Part 2: Full body HTTP request/responses tracing using eBPF
October 28, 2020
At Pixie, we are working on a Kubernetes native monitoring system which stores and processes the resulting data entirely within a user’s cluster. This is the first in a series of posts discussing techniques and best practices for effectively building Kubernetes native applications. In this post, we explore the trade-offs between using an air-gapped deployment that lives completely within a cluster and a system which splits the control and data planes between the cloud and cluster, respectively.
One benefit of building for the Kubernetes platform is that it simplifies the process of deploying applications to a user’s environment, often requiring only a few simple steps such as applying a set of YAMLs or installing a Helm Chart. Within minutes, users can easily have a running version of the application on their cluster. However, now that these applications are running entirely on prem, it becomes difficult for the developer to manage. In many cases, rolling out major updates or bug fixes relies on having the user manually update their deployment. This is unreliable for the developer and burdensome for the user.
To address this problem, we propose a connected on-prem architecture which delegates the responsibility of managing the data and control planes of the application to the deployment running in the cluster and a developer-managed cloud environment, respectively.
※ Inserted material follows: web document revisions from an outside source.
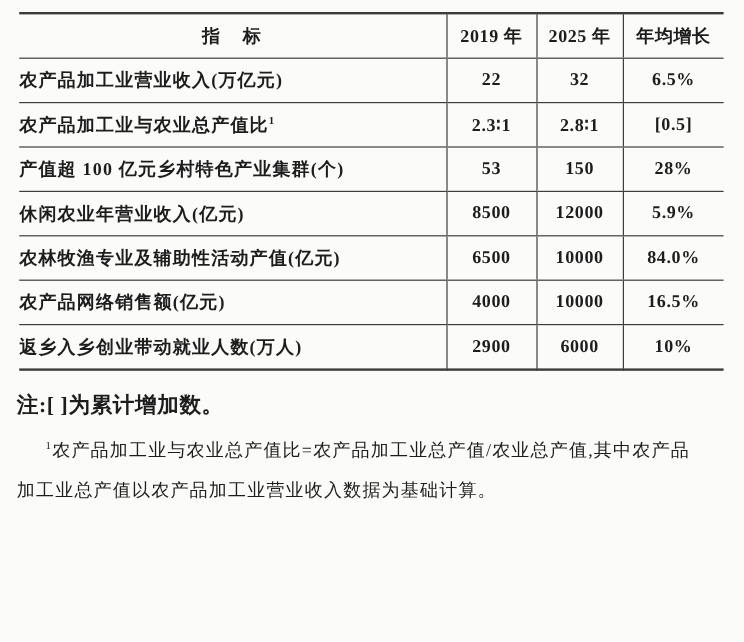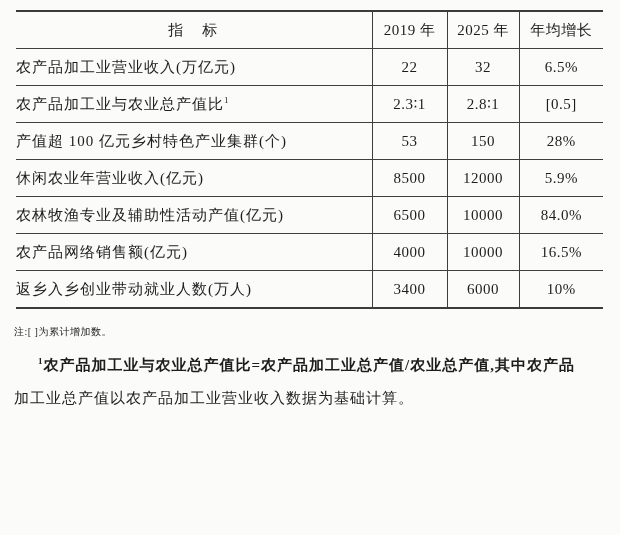"指 标" .stats-table th, .stats-table td { font-weight: normal -> bold }
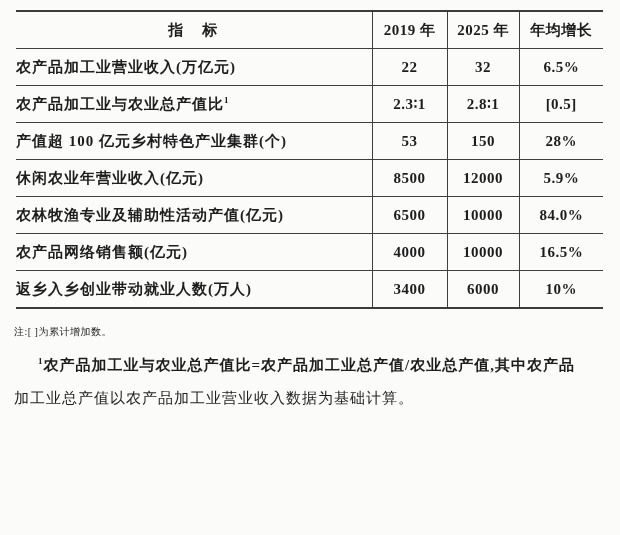"3400" td.c-num { text: 3400 -> 2900 }
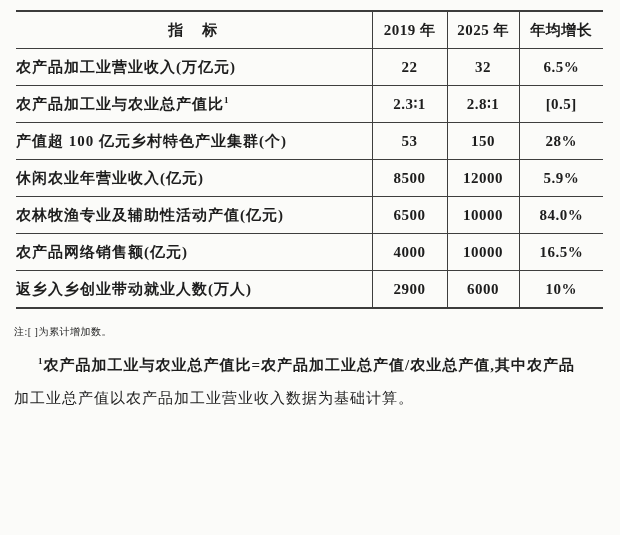"注:[ ]为累计增加数。" .bracket-note { font-size: 10px -> 18px; font-weight: none -> bold }
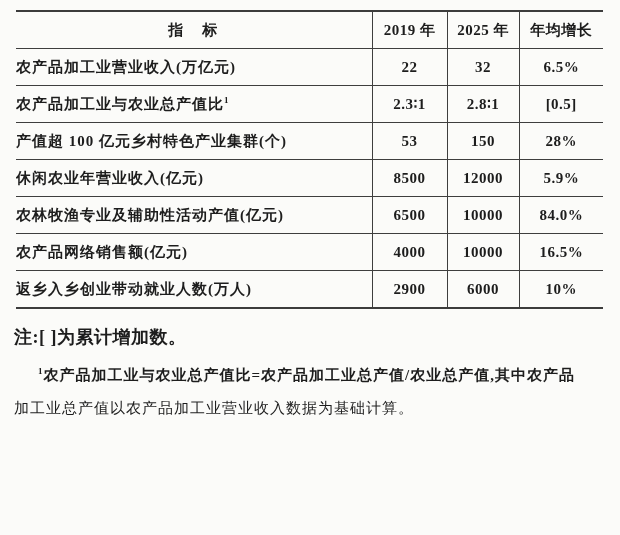"1农产品加工业与农业总产值比=农产品加工业总产值/农业总产值,其中农产品" .fn1 { font-weight: bold -> none }
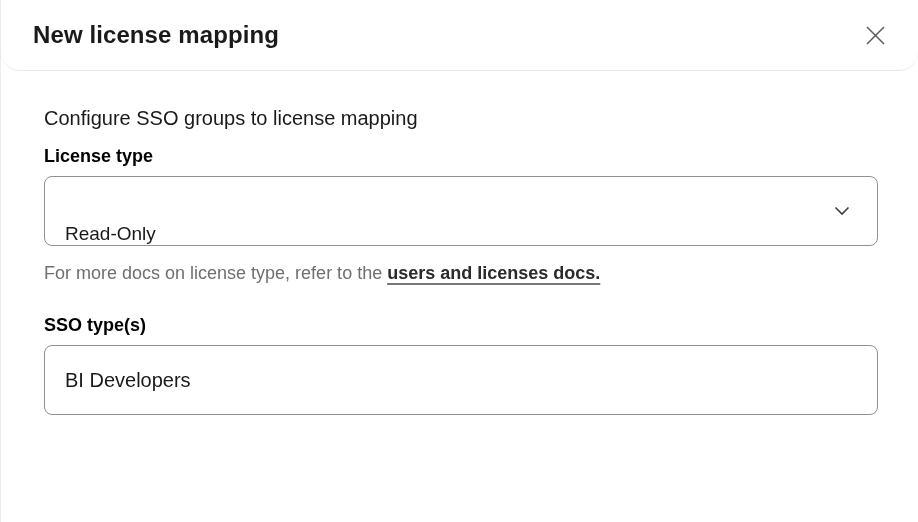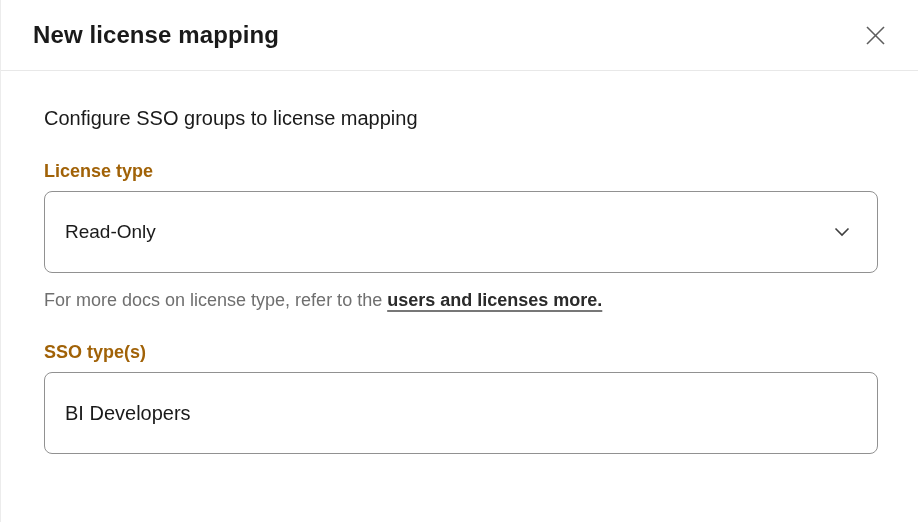"New license mapping" .modal-header { border-radius: none -> 19px }
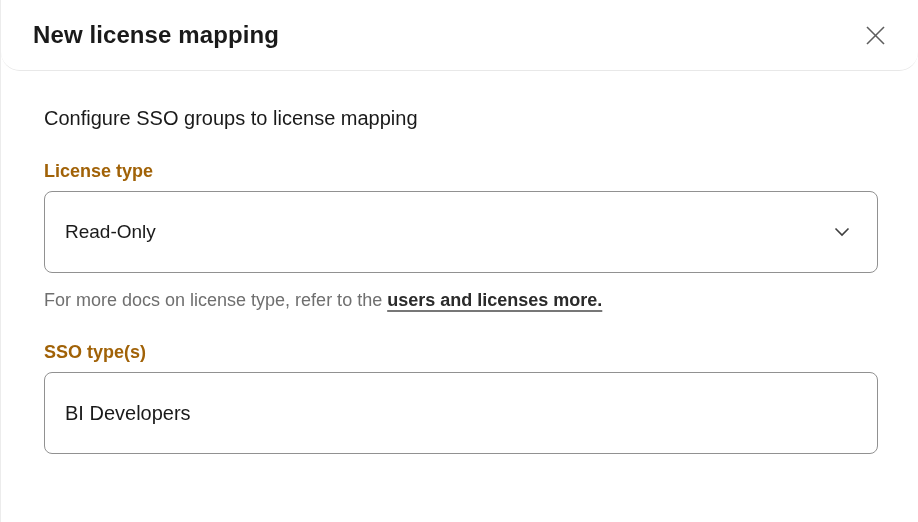"Configure SSO groups to license" .section-heading { margin-bottom: 31px -> 16px }
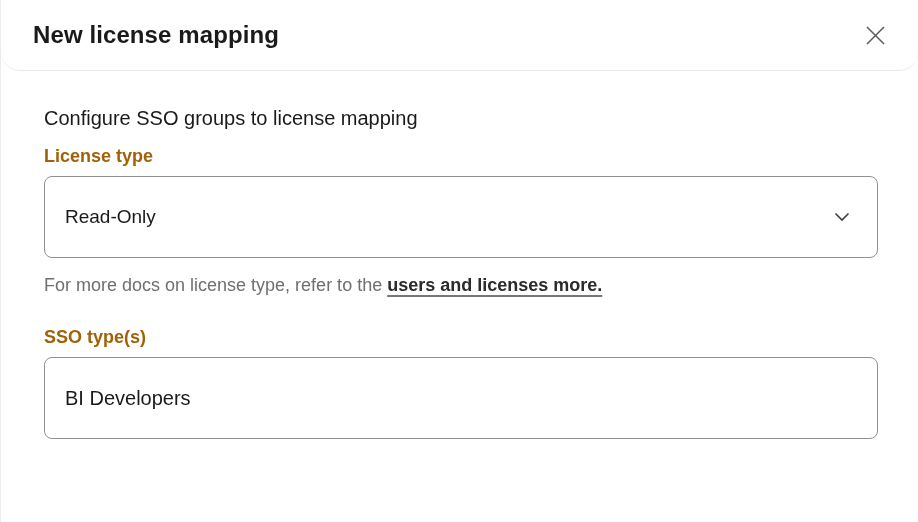"License type" .field-label { color: #a16207 -> #000000 }
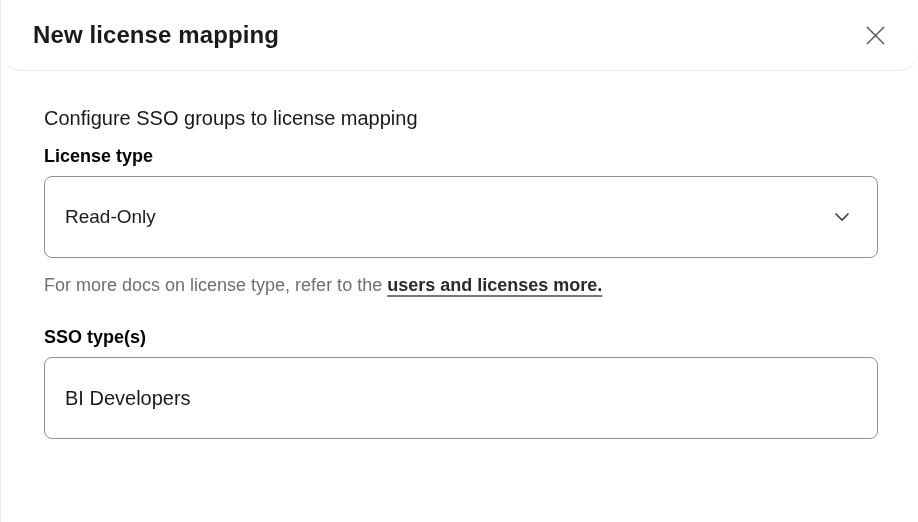"Read-Only" .field-box { align-items: center -> flex-end; height: 82px -> 70px }
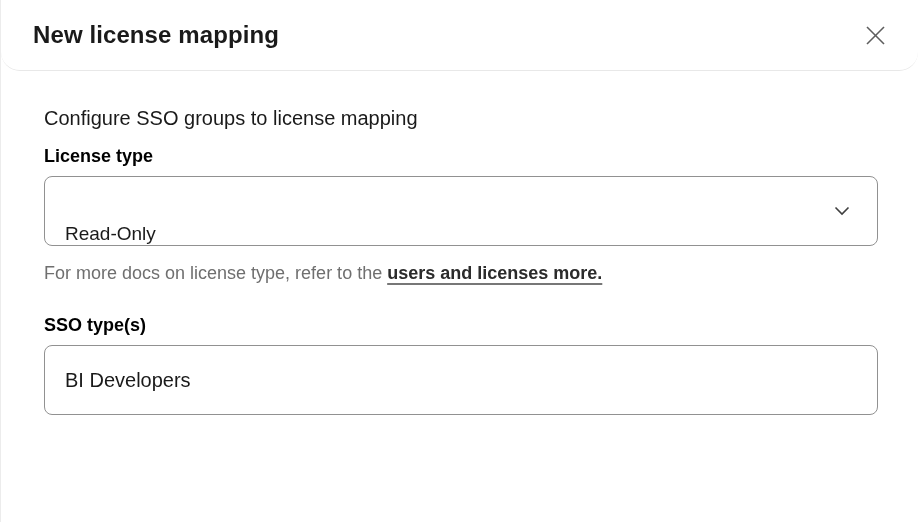"users and licenses more." a.help-link { text: more -> docs }
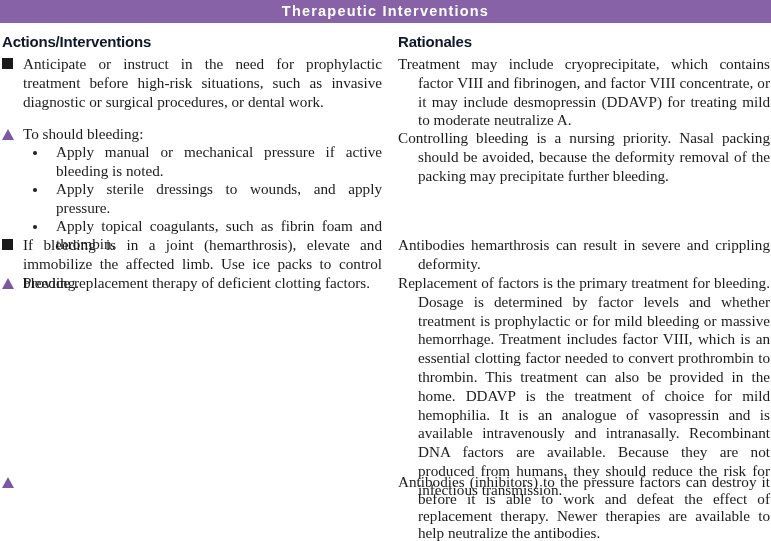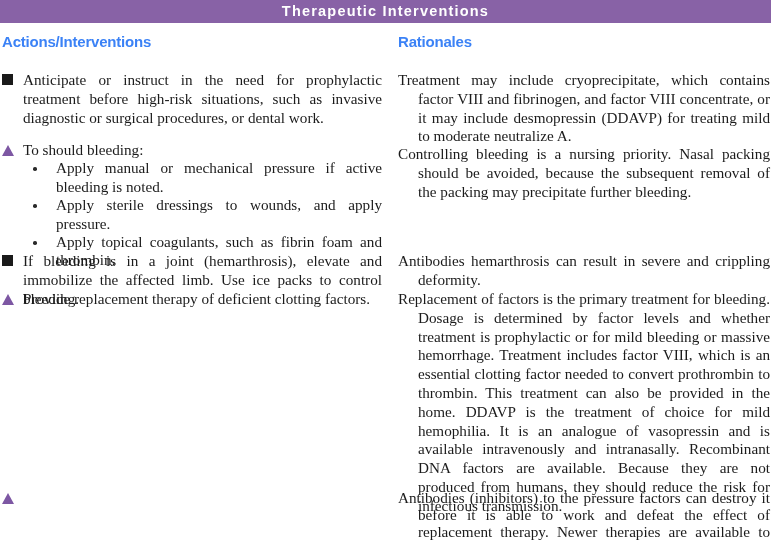"Actions/Interventions" .col-header { color: #3b82f6 -> #0f172a }
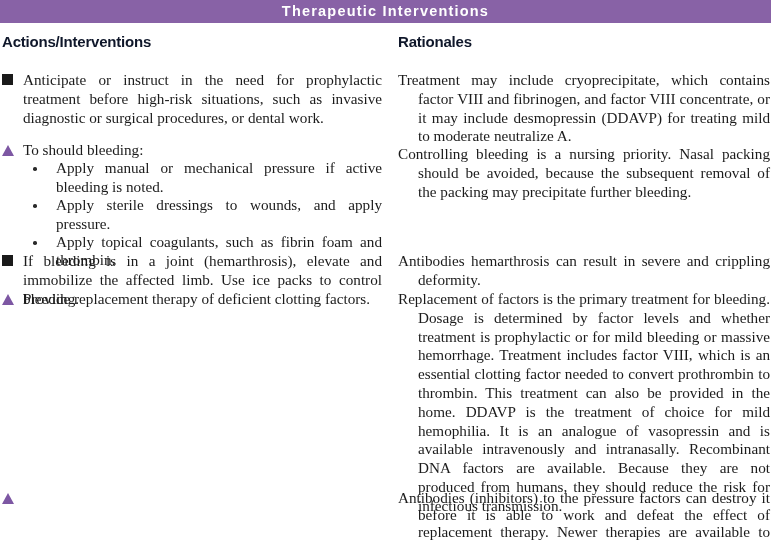"Anticipate or instruct in the" .cell { top: 16px -> 0 }
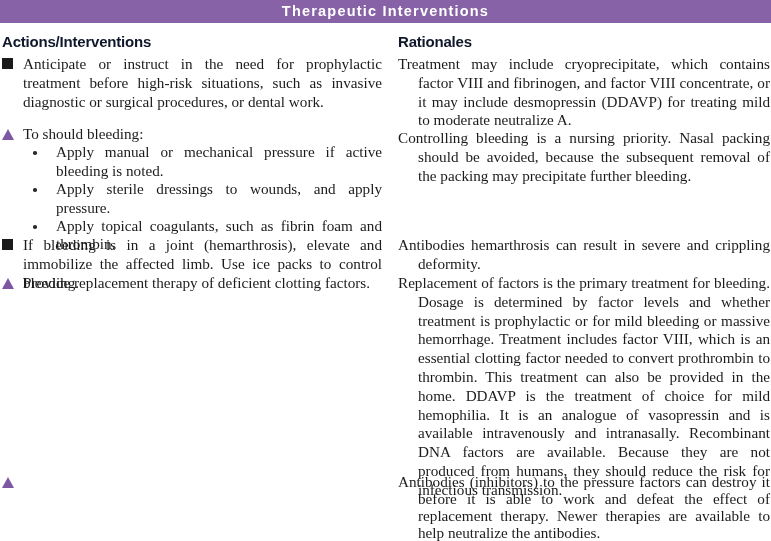"Controlling bleeding is a nursing" p.rationale-p { text: subsequent -> deformity }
More concretely, the application deployed in the user’s cluster is solely responsible for collecting data and making that data accessible. Once the foundation of this data layer is established, the logic remains mostly stable and is infrequently updated. Meanwhile, a cloud-hosted system manages the core functionality and orchestration of the application. As the cloud is managed by the developer themselves, they are freely able to perform updates without any dependency on the users. This allows the developer to iterate quickly on the functionality of their system, all while maintaining data locality on prem.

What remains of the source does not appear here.